_EXERCISE INSTRUCTIONS_. Copy exactly the lines of the material below that fall between the line with "font-size: 44px ->" and the line with "color: #b91c1c ->", both of those lines included; pictures stay out.

== MATERIAL PROVIDED ==

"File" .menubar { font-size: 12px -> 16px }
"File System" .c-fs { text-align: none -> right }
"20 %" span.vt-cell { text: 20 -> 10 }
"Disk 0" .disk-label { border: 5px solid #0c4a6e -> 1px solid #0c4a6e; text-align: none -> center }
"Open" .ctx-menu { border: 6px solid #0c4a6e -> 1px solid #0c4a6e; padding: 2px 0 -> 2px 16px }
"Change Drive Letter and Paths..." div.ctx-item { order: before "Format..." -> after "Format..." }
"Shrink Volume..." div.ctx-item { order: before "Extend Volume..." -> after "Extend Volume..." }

===
== MATERIAL PROVIDED ==

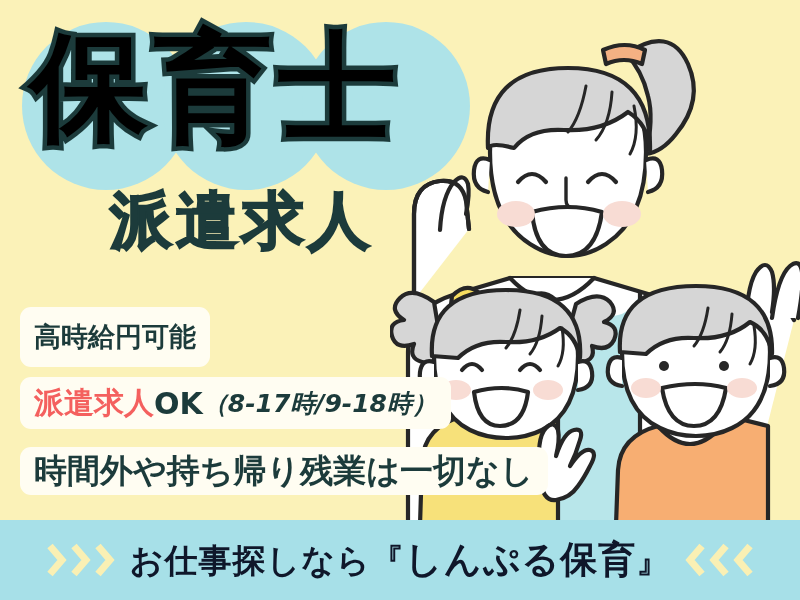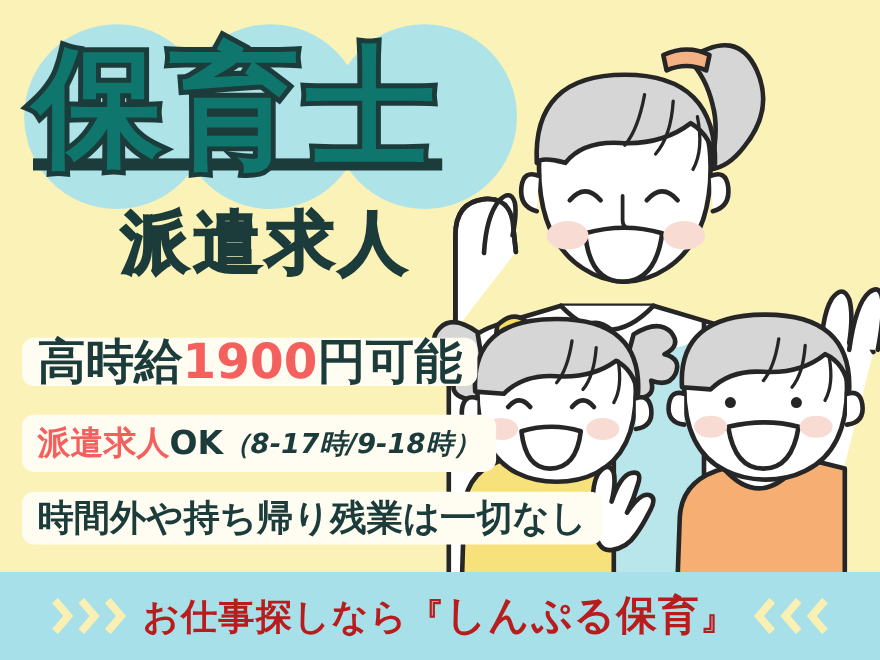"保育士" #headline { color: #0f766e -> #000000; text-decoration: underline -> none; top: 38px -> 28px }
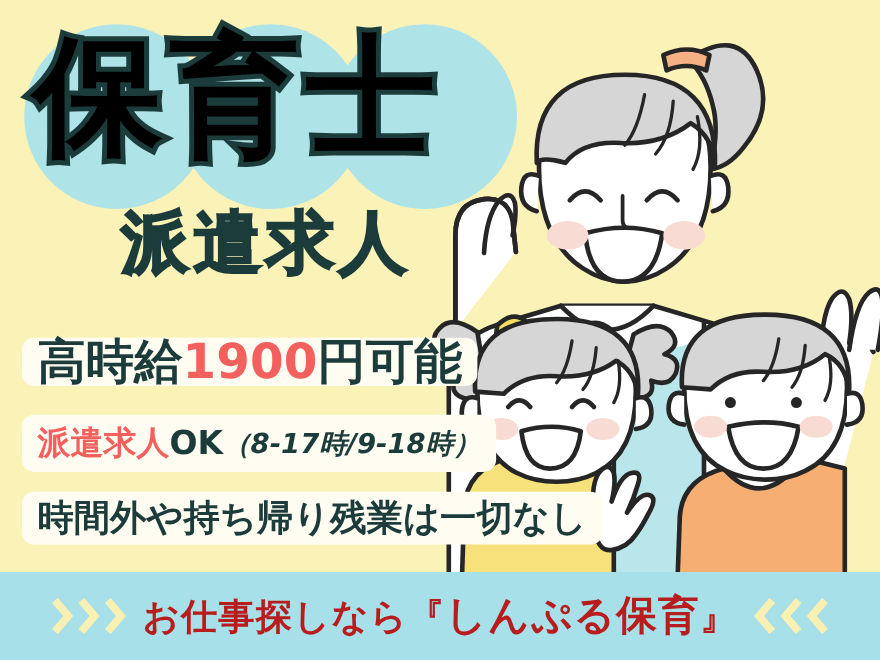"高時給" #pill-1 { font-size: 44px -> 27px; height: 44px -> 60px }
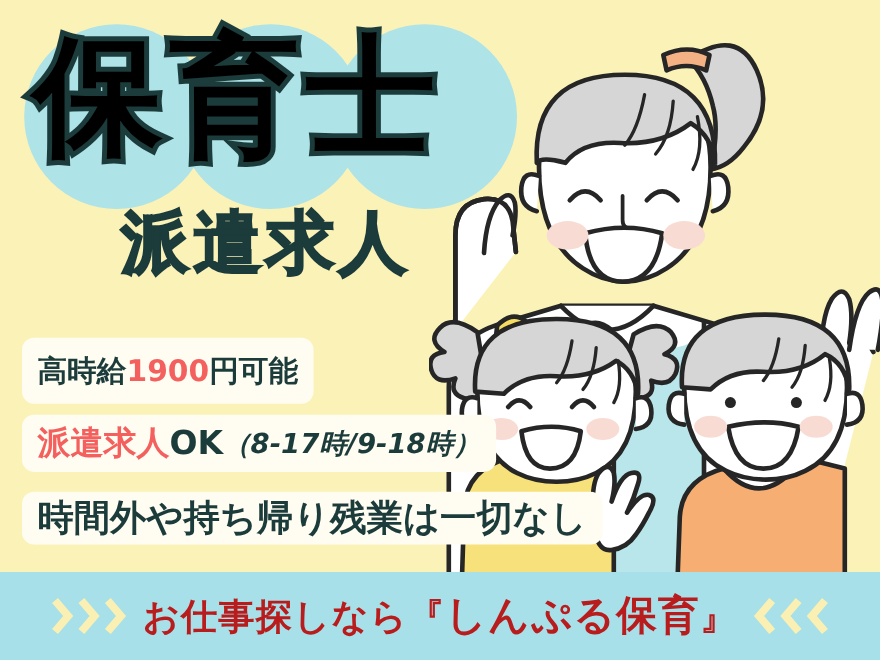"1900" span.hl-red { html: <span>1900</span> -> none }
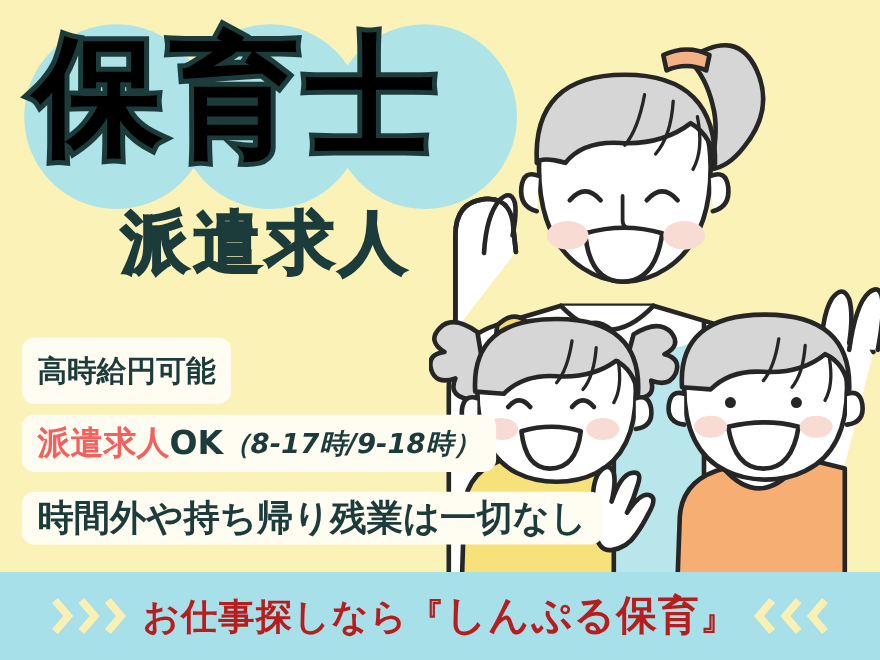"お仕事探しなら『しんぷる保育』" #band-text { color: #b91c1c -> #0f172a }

===

_WRITTEN RESPONSE_.
"高時給" #pill-1 { font-size: 44px -> 27px; height: 44px -> 60px }
"1900" span.hl-red { html: <span>1900</span> -> none }
"お仕事探しなら『しんぷる保育』" #band-text { color: #b91c1c -> #0f172a }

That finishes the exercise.